Pooling multiple EmbeddedGraphDatabase objects in an ObjectPool

54 views
Skip to first unread message

Badri Janakiraman

unread,
May 18, 2012, 7:45:28 PM5/18/12
to Neo4j
Hello

I believe a similar sort of question was asked in this thread about
multi-tenancy, https://groups.google.com/group/neo4j/browse_thread/thread/fc03f9fe24e7cf0f/a425e67e1c5410db?lnk=gst&q=tenancy#
- however, I couldn't find anything on that thread about this specific
approach.

We are trying to offer a cloud based service, where each user gets
assigned a dataset - and the application loads data into it, in the
background, and serves various analytics and reports off of it in the
foreground. We were wondering if it would be possible to implement
this by having a single java web-application and a pool of
EmbeddedGraphDatabase instances stored in an object pool. That way,
each request could checkout the database instance it wanted to, run
its reports and check it back in.

Does this approach sound feasible? Is there any reason one should be
worried about having a pool of databases and working with different
ones in each thread running through the application?
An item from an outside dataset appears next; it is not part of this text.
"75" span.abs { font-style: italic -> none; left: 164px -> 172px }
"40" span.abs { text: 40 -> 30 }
Specifically, the things we are worried about are- are there global
pieces of data that are not scoped to within a database instance? Are
there any thread-locals or in-memory caching structures that won't get
cleared out? Are these a small, finite and well-known number that can
be managed- or are we treading sharky waters here?
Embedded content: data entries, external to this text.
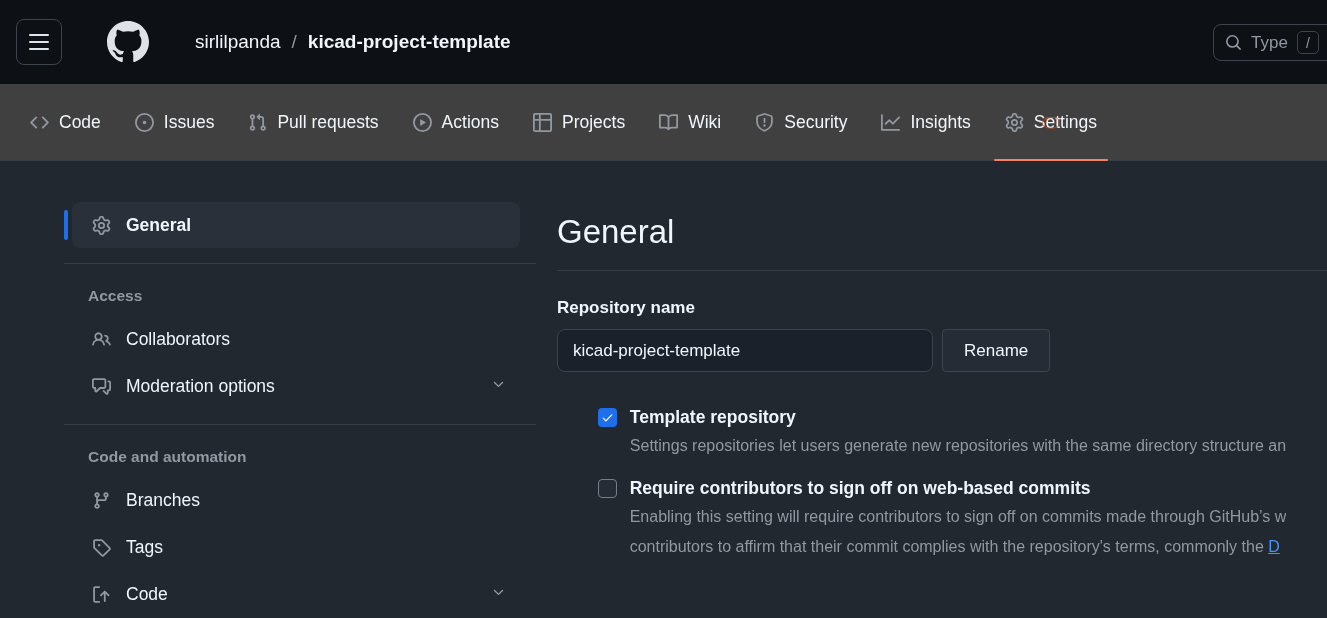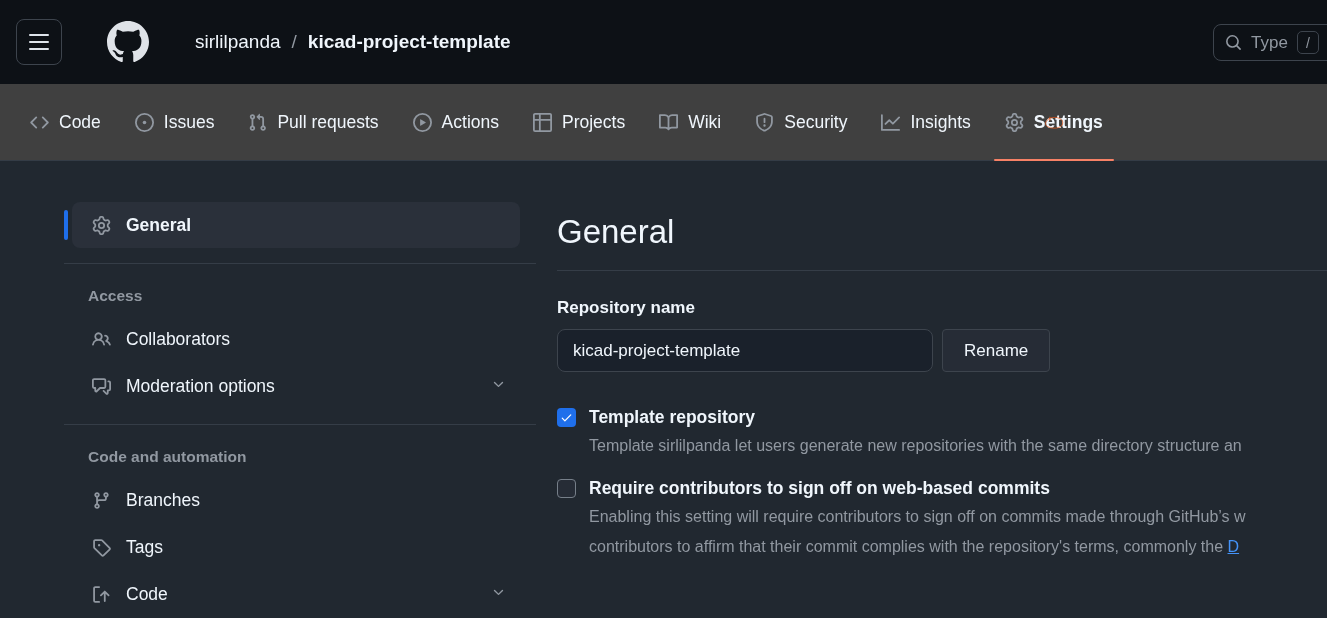"Settings" .tab.active { font-weight: 700 -> 400 }
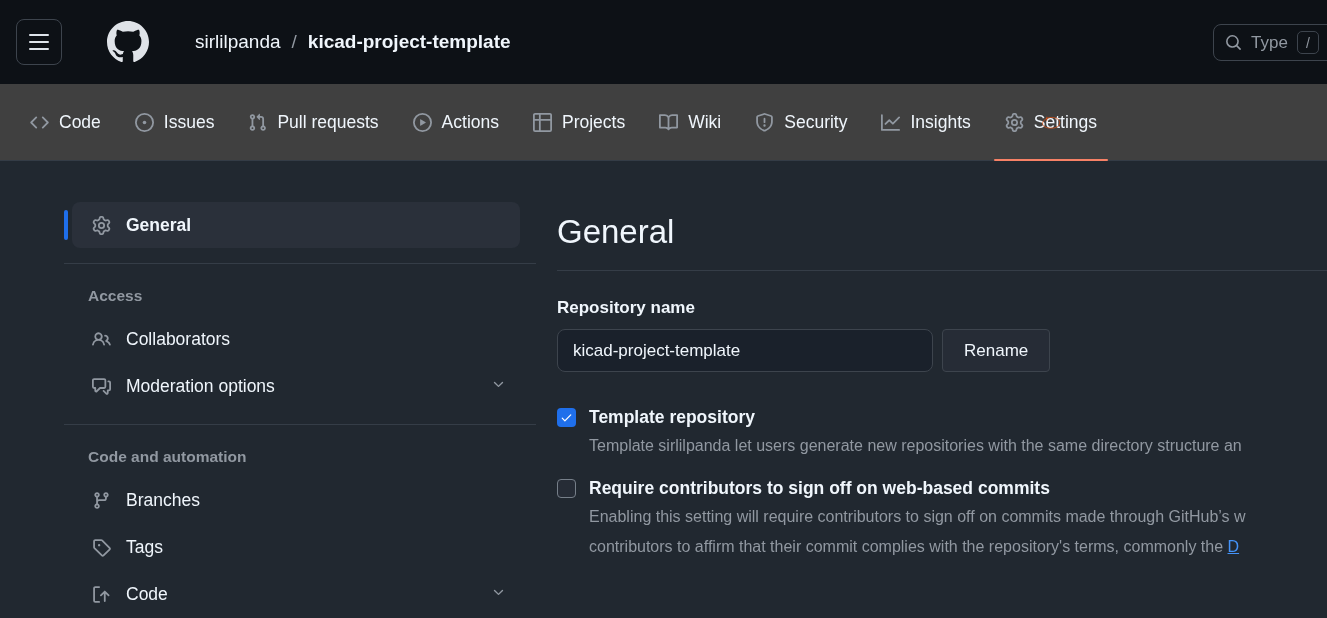"Template repository" .check-row { justify-content: none -> center }
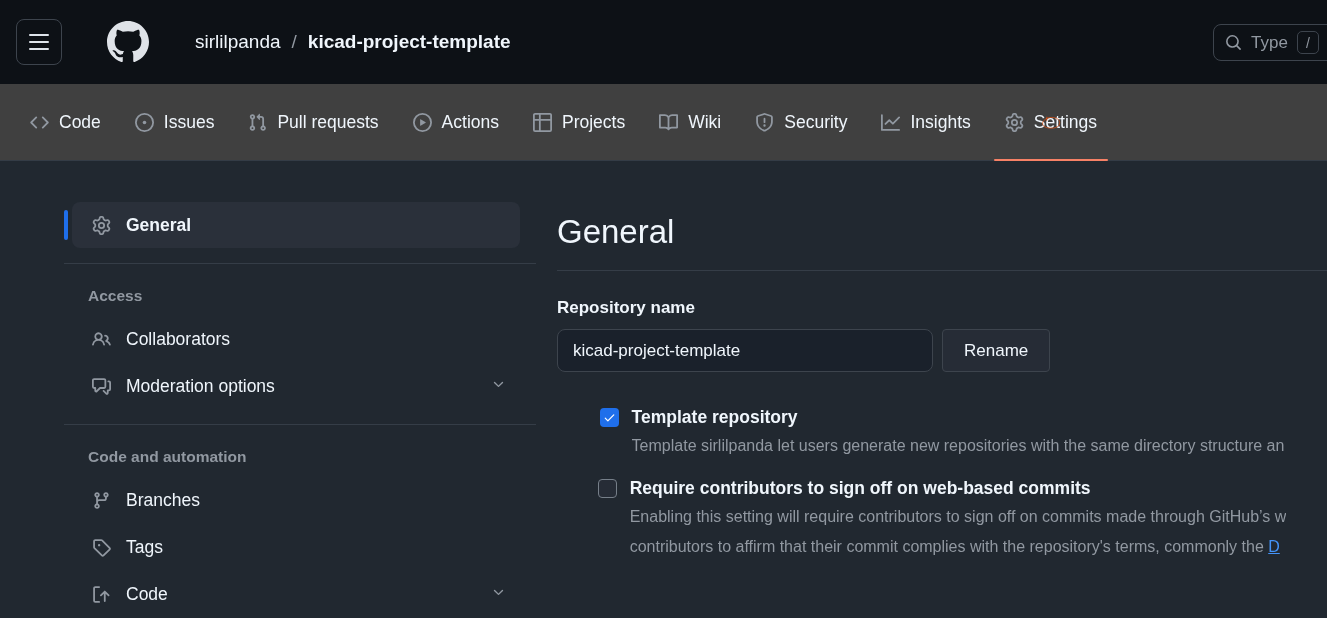"Template sirlilpanda let users generate" div.check-desc { text: Template sirlilpanda -> Settings repositories }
Is this usage pattern something someone else here has attempted before?

Jim Webber

unread,
May 19, 2012, 7:51:37 AM5/19/12
to ne...@googlegroups.com
Hi Badri,

The blocker for this approach is probably supplying configuration to the database instances. That is, each JVM gets some properties for things like cache size/type and I worry whether it's practical/possible to detangle the properties to be targeted at each internal instance - not to mention that's not a configuration we perf test on.
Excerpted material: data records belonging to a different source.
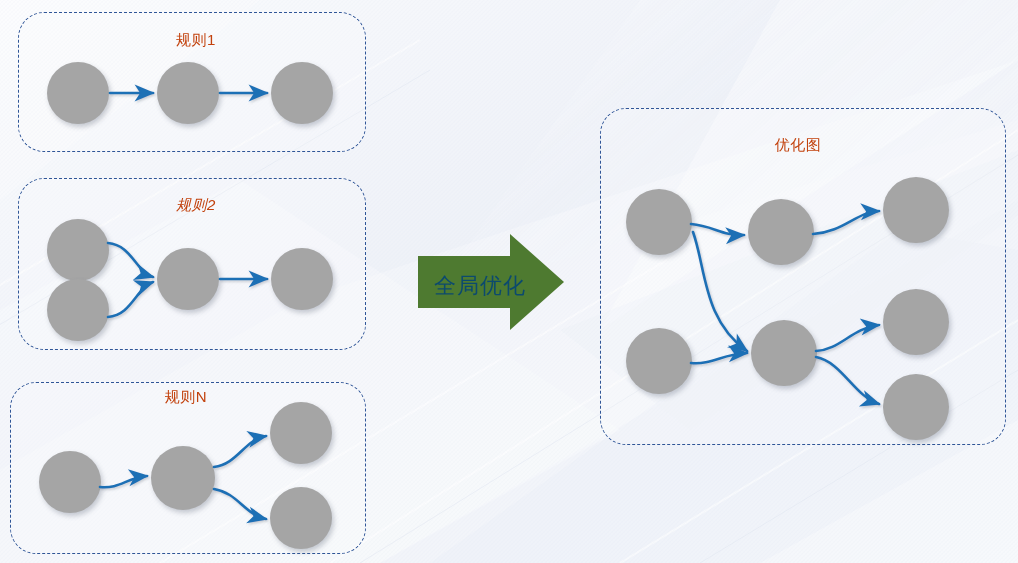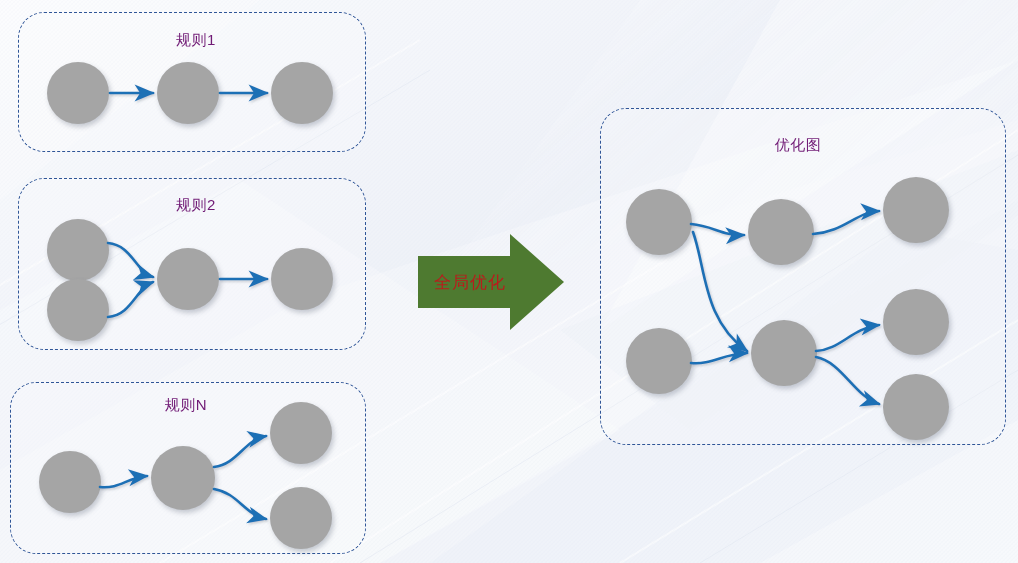"规则1" .panel-title { color: #701a75 -> #c2410c }
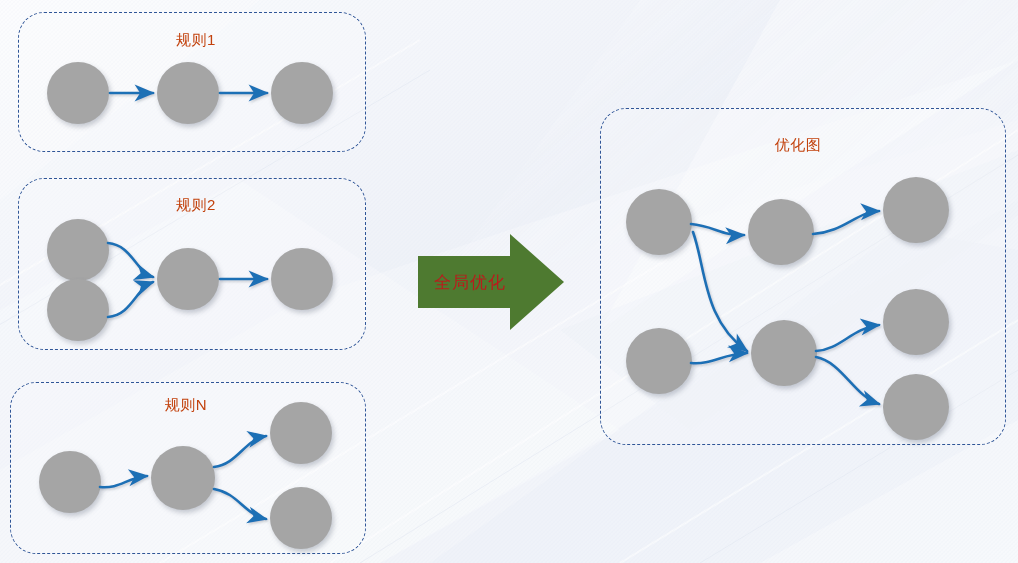"规则2" div.panel-title { font-style: none -> italic }
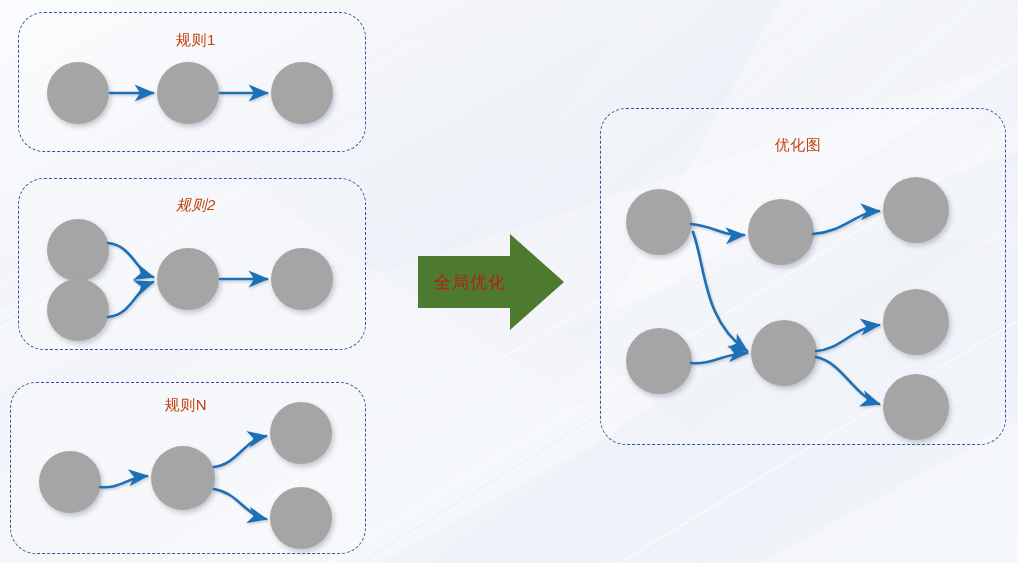"全局优化" .arrow-label { color: #b91c1c -> #0c4a6e; font-size: 17px -> 22px }
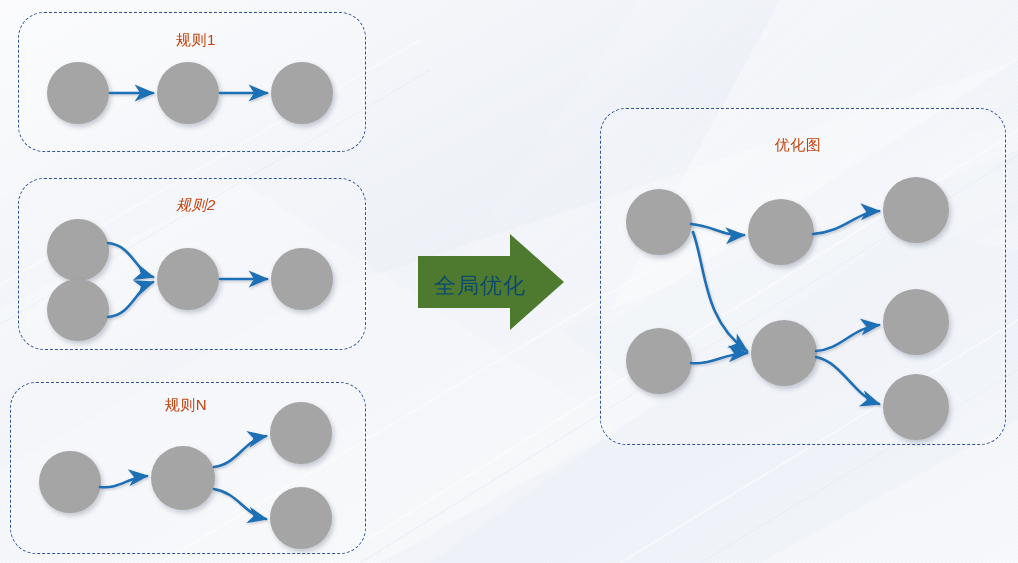"规则N" div.panel-title { top: 396px -> 388px }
When folks want multiple databases, it's generally in multiple JVMs (and perhaps using neo4j server). If you definitely want multitenancy within a single instance of your product, then you'll likely be better off implementing it within your app.

Jim

PS - I'd also remind you that if you're embedding Neo4j for resale within products (OEM), then none of the open source licenses apply.

Badri Janakiraman

unread,
May 21, 2012, 1:15:28 PM5/21/12
to Neo4j
Thanks a bunch for the advice, Jim. Just so I understand, your
concerns would be twofold

- whether it is practical to supply db configuration information per
object
- whether something like this would perform

and your recommendation is multiple JVMs or building multi-tenancy
into the application domain.

About the licensing issues, this is not something we will be bundling
and shipping out with our products. This is a new service that we are
building, which will be a SaaS offering, pricing and details not
decided yet. We will certainly not be redistributing Neo4J in part or
in total.

- b

Jim Webber

unread,
May 21, 2012, 5:55:43 PM5/21/12
to ne...@googlegroups.com
Hey Badri,


> - whether it is practical to supply db configuration information per
> object

Per instance of GraphDatbaseService.

> - whether something like this would perform

Yeah, because of the above. I dunno what the implications are, but the kernel team folks would.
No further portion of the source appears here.